Re: lio taget iscsi multiple core performance

Xianghua Xiao <xiaoxianghua@xxxxxxxxx> · Tue, 8 Oct 2013 19:47:04 -0500

On Tue, Oct 8, 2013 at 2:45 PM, Nicholas A. Bellinger
<nab@xxxxxxxxxxxxxxx> wrote:
> On Mon, 2013-10-07 at 17:32 -0500, Xianghua Xiao wrote:
>>
>
> <SNIP>
>
>>
>> sorry it took me a while to get back to this.
>>
>> The test is based on the default LIO-iSCSI from 3.8.13 kernel, and yes
>> it's a 64 bit PPC box which has 12 cores (24 when hyper-threading is
>> on).
>>
>
> Great, thanks for the requested information.
>
>> I used 12 LIO endpoints(build them from 4 SSDS, each SSD has 12
>> partitions, I made 12 RAID5s arrays, for each array, I used 4
>> partitions from each SSD).
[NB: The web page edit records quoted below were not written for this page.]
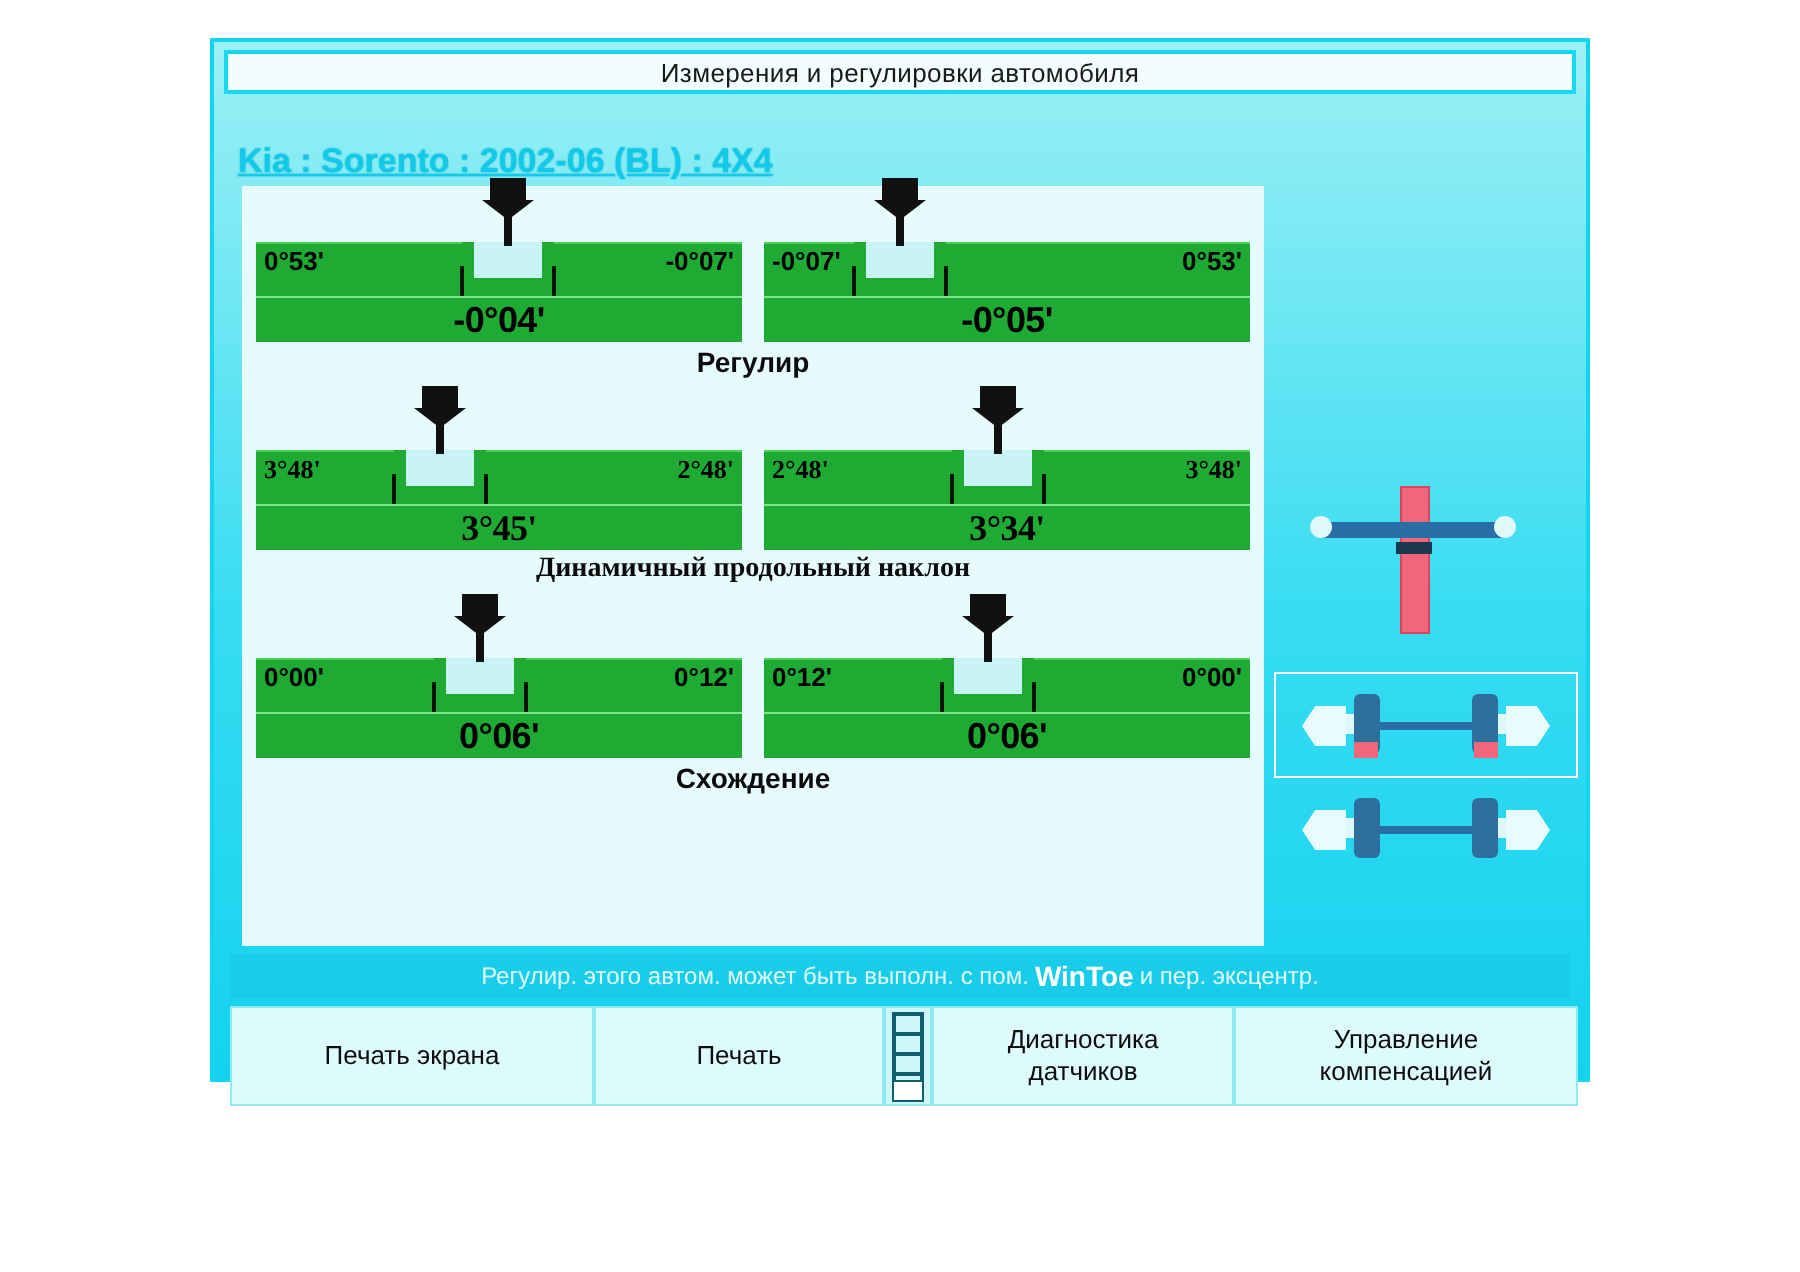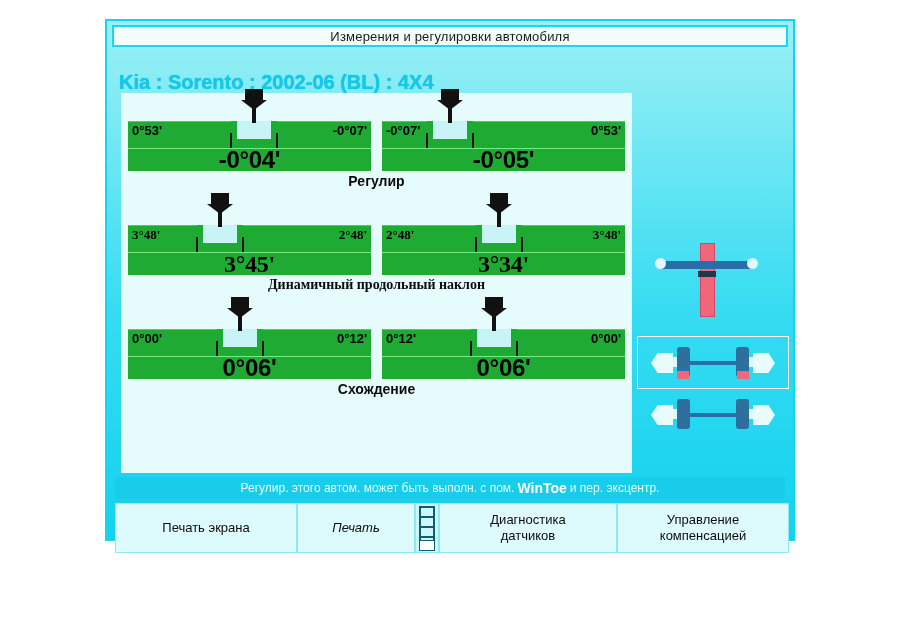--- a/index.html
+++ b/index.html
@@ -31,23 +31,24 @@
     display:flex;align-items:center;justify-content:center;
   }
   #title-bar .title-text{
     font-size:13px;color:#1a1a1a;letter-spacing:.2px;white-space:nowrap;
   }
 
   
   #vehicle-id{
     position:absolute;
     left:12px; top:50px;
-    font-size:20px;font-weight:bold;color:#13c9e8;
+    font-size:17px;font-weight:bold;color:#13c9e8;
     text-shadow:0 0 1px #0fb4d4;
     white-space:nowrap;
+    text-decoration:underline;
   }
 
   
   #measure-panel{
     position:absolute;
     left:14px; top:72px;
     width:511px; height:380px;
     background:#e6fbfb;
     box-sizing:border-box;
   }
@@ -90,21 +91,21 @@
   }
 
   
   .gauge-bottom{
     position:absolute;left:0;top:41px;width:100%;height:23px;
     background:#1faa33;
     box-shadow:inset 0 1px 0 #7ae889;
     display:flex;align-items:center;justify-content:center;
   }
   .value-text{
-    font-size:24px;font-weight:bold;color:#000;
+    font-size:18px;font-weight:bold;color:#000;
     letter-spacing:-.3px;line-height:1;
   }
 
   .spec-left,.spec-right{
     position:absolute;top:17px;
     font-size:13px;font-weight:bold;color:#000;line-height:1;
   }
   .spec-left{left:4px;}
   .spec-right{right:4px;}
 
@@ -220,21 +221,21 @@
     background:#ddfafc;
     border:1px solid #8fe9f4;
     box-sizing:border-box;
     display:flex;align-items:center;justify-content:center;
     text-align:center;
     font-size:13px;color:#0d0d0d;
     line-height:1.25;
     cursor:pointer;
   }
   #btn-print-screen{width:182px;text-align:center;}
-  #btn-print{width:118px;font-style:italic;}
+  #btn-print{width:145px;}
   #scroll-ladder{
     width:24px;position:relative;background:#cdf6fa;
     border:1px solid #8fe9f4;box-sizing:border-box;
   }
   #scroll-ladder .rung{
     position:absolute;left:3px;width:16px;height:2px;background:#0d5f6d;
   }
   #scroll-ladder .rail-l{position:absolute;left:3px;top:2px;width:2px;bottom:12px;background:#0d5f6d;}
   #scroll-ladder .rail-r{position:absolute;left:17px;top:2px;width:2px;bottom:12px;background:#0d5f6d;}
   #scroll-ladder .thumb{position:absolute;left:3px;bottom:1px;width:16px;height:11px;background:#ffffff;border:1px solid #0d5f6d;box-sizing:border-box;}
I will try 24 LIO endpoints once I get
>> another HBA card that can hook another 4 SSDs.
>
> So to confirm, you've got 4 SSDs total, connected to an mpt2sas HBA,
> right..?
>
> Can you please give me the make/models of the 4 SSDs..?
>

The 4 SSDs are OCZ Vertor SATA III 256GB running at PCIE 2.5 x4 Lanes.
We're using MPT2SAS HBA, the same configuration is used for SCST
testing which gave me 2x~3x performance(READ is at wirespeed, i.e.
10G, WRITE is at least 700MB/s), I kind of think the HBA/SSDs are not
the bottleneck.

> Are they SAS or SATA SSDs..?  What link speed are they running at..?
>
SATA III SSDs.

>> I did the smp affinity as below:
>> echo 0 > /proc/irq/410/smp_affinity_list
>> echo 1 > /proc/irq/408/smp_affinity_list
>> echo 2 > /proc/irq/406/smp_affinity_list
>> echo 3 > /proc/irq/404/smp_affinity_list
>> echo 4 > /proc/irq/402/smp_affinity_list
>> echo 5 > /proc/irq/400/smp_affinity_list
>> echo 6 > /proc/irq/398/smp_affinity_list
>> echo 7 > /proc/irq/396/smp_affinity_list
>> echo 8 > /proc/irq/394/smp_affinity_list
>> echo 9 > /proc/irq/392/smp_affinity_list
>> echo 10 > /proc/irq/390/smp_affinity_list
>> echo 11 > /proc/irq/388/smp_affinity_list
>> echo 12 > /proc/irq/386/smp_affinity_list
>> echo 13 > /proc/irq/384/smp_affinity_list
>> echo 14 > /proc/irq/174/smp_affinity_list
>> echo 15 > /proc/irq/172/smp_affinity_list
>> echo 16 > /proc/irq/170/smp_affinity_list
>> echo 17 > /proc/irq/168/smp_affinity_list
>> echo 18 > /proc/irq/166/smp_affinity_list
>> echo 19 > /proc/irq/164/smp_affinity_list
>> echo 20 > /proc/irq/162/smp_affinity_list
>> echo 21 > /proc/irq/160/smp_affinity_list
>> echo 22 > /proc/irq/158/smp_affinity_list
>> echo 23 > /proc/irq/156/smp_affinity_list
>>
>> I run the iometer READ tests first then run the iometer WRITE tests
>> after that. For the READ, cpu0 has 0% idle while the rest cores are
>> relatively idle, also cpu0 got the least interrupts, might be that
>> it's too busy to process interrupts, thus very bad performance(the
>> rest cores are just watching).
>>
>
> So based upon your /proc/interrupts, there is a single MSI-X interrupt
> vector for the mpt2sas driver running on CPU0.
>
> Getting a 'perf top -t $PID' of the kworker/0 thread would be helpful to
> see exactly what's happening on CPU0.
>

I will try to get that. It's interesting that WRITE does not have
similar behaviour, in that all cores are loaded.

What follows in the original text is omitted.